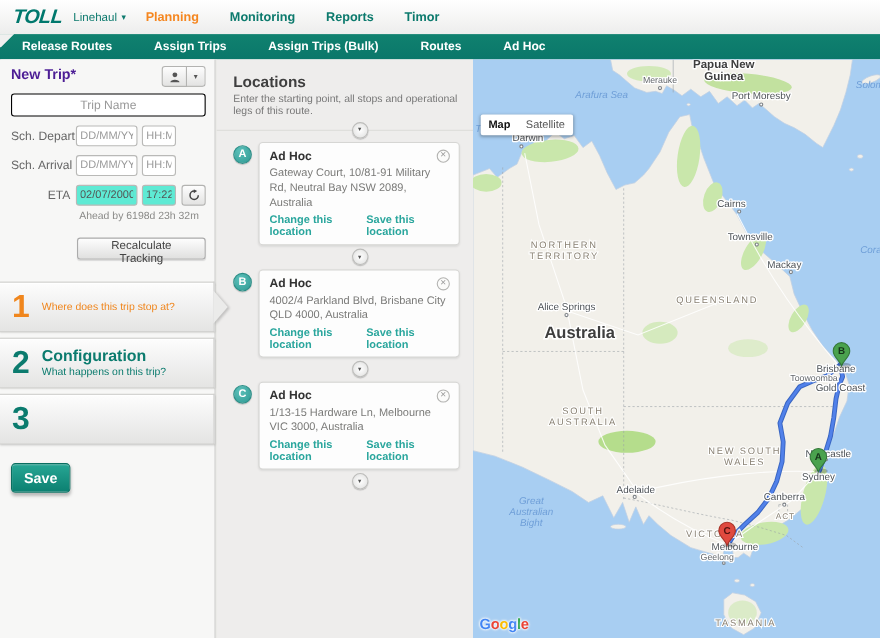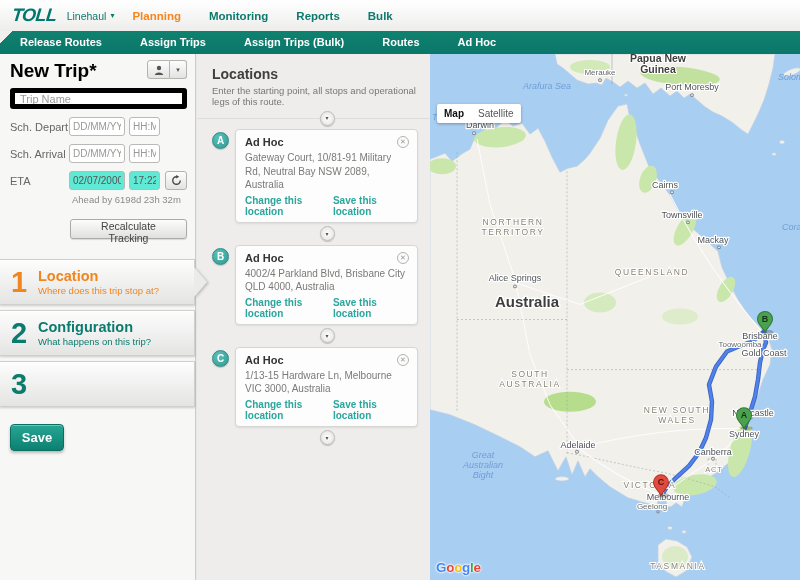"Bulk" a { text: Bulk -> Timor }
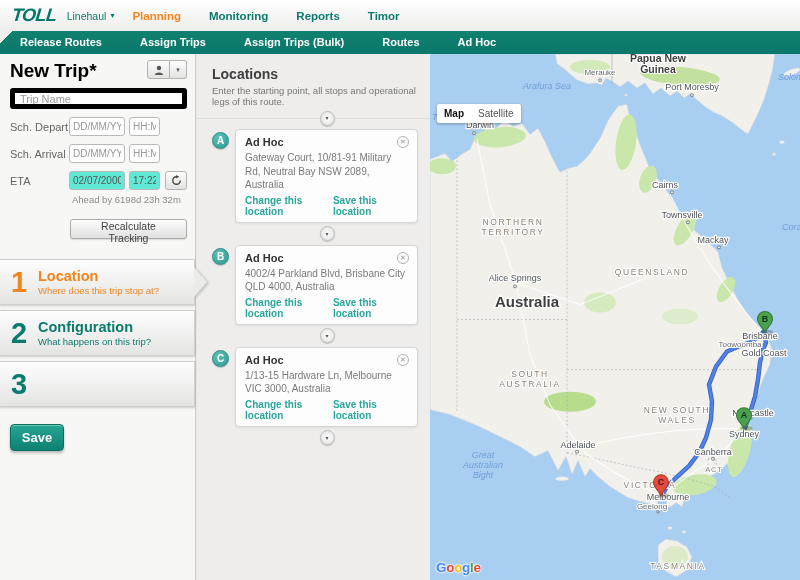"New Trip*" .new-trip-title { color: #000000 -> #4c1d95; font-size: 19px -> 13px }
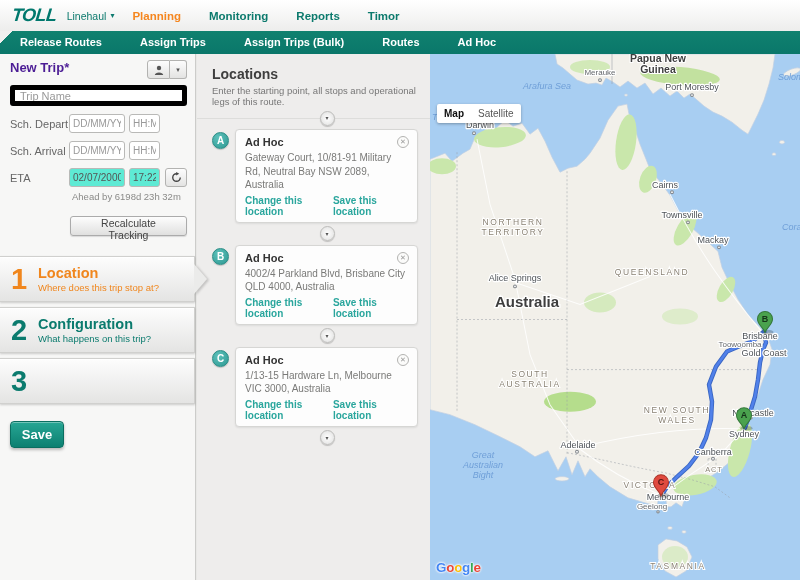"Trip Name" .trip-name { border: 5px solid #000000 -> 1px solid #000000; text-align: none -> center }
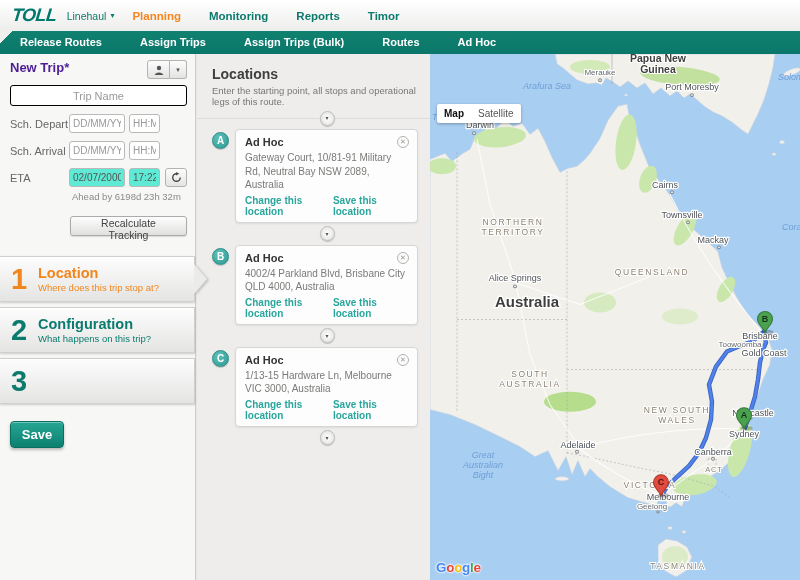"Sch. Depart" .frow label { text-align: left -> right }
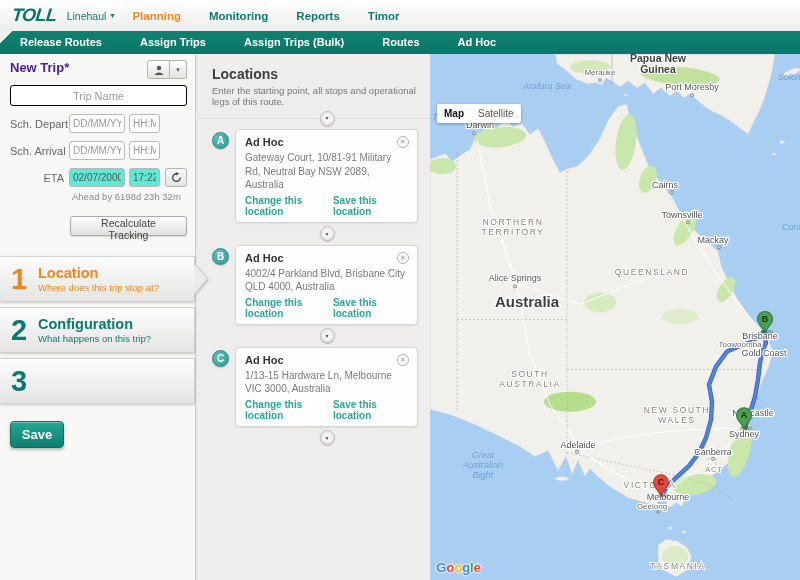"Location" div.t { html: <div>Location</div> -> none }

* * *

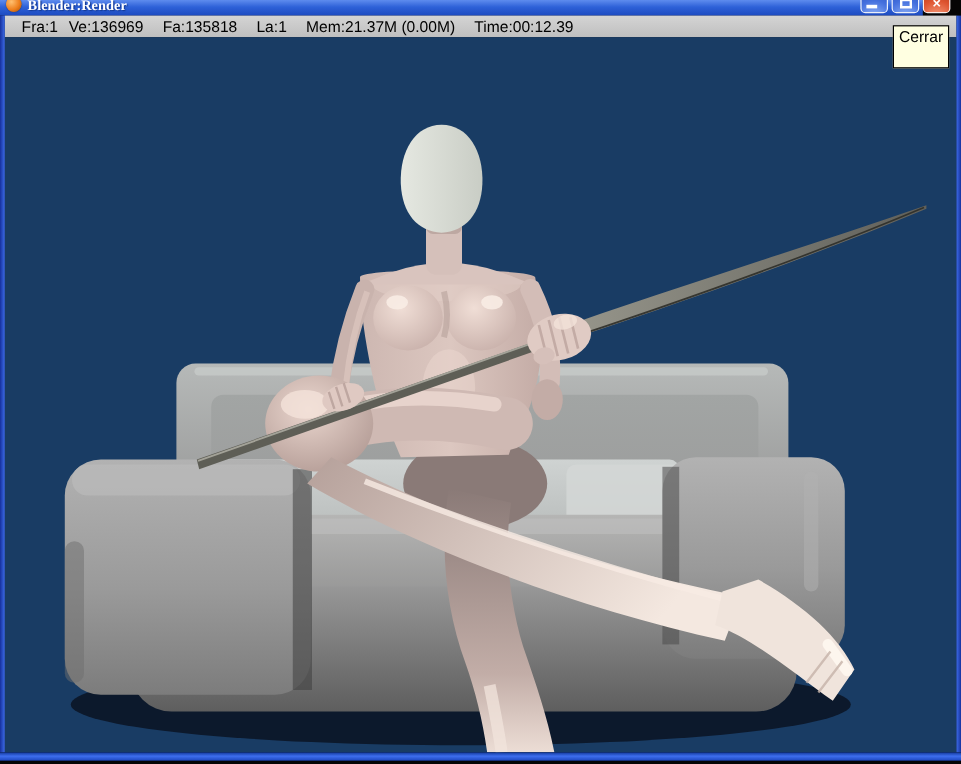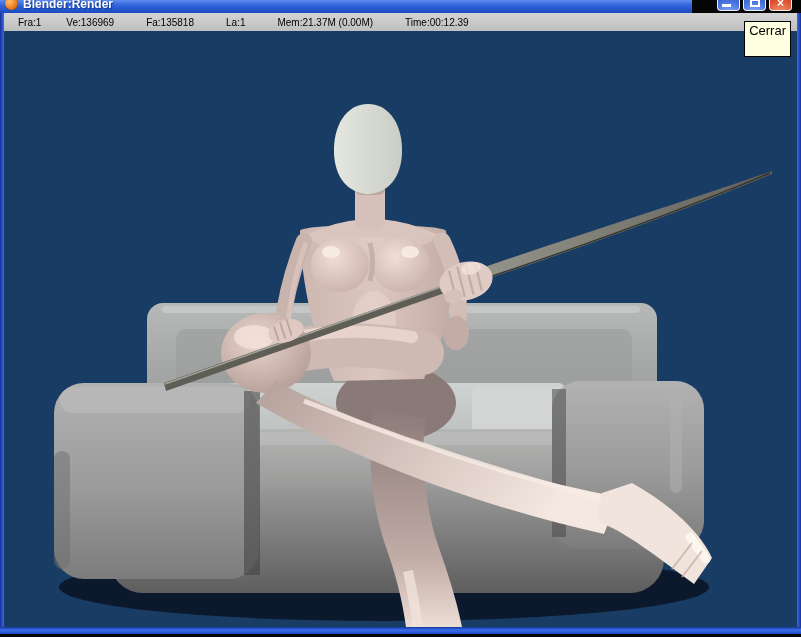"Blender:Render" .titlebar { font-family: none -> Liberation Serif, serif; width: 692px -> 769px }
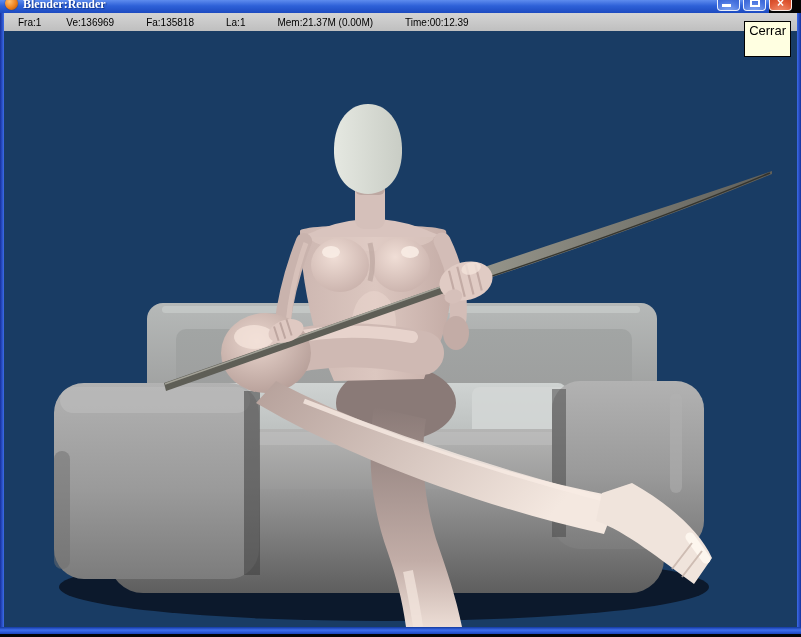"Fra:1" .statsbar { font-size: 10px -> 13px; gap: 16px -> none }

Your task
What belongs in the answer is each line above from the line with "text: Bulk ->" to the line with "html: <div>Location</div> ->", inclusive, reproduced exactly and free of pictures.

Exercise answer
"Bulk" a { text: Bulk -> Timor }
"New Trip*" .new-trip-title { color: #000000 -> #4c1d95; font-size: 19px -> 13px }
"Trip Name" .trip-name { border: 5px solid #000000 -> 1px solid #000000; text-align: none -> center }
"Sch. Depart" .frow label { text-align: left -> right }
"Location" div.t { html: <div>Location</div> -> none }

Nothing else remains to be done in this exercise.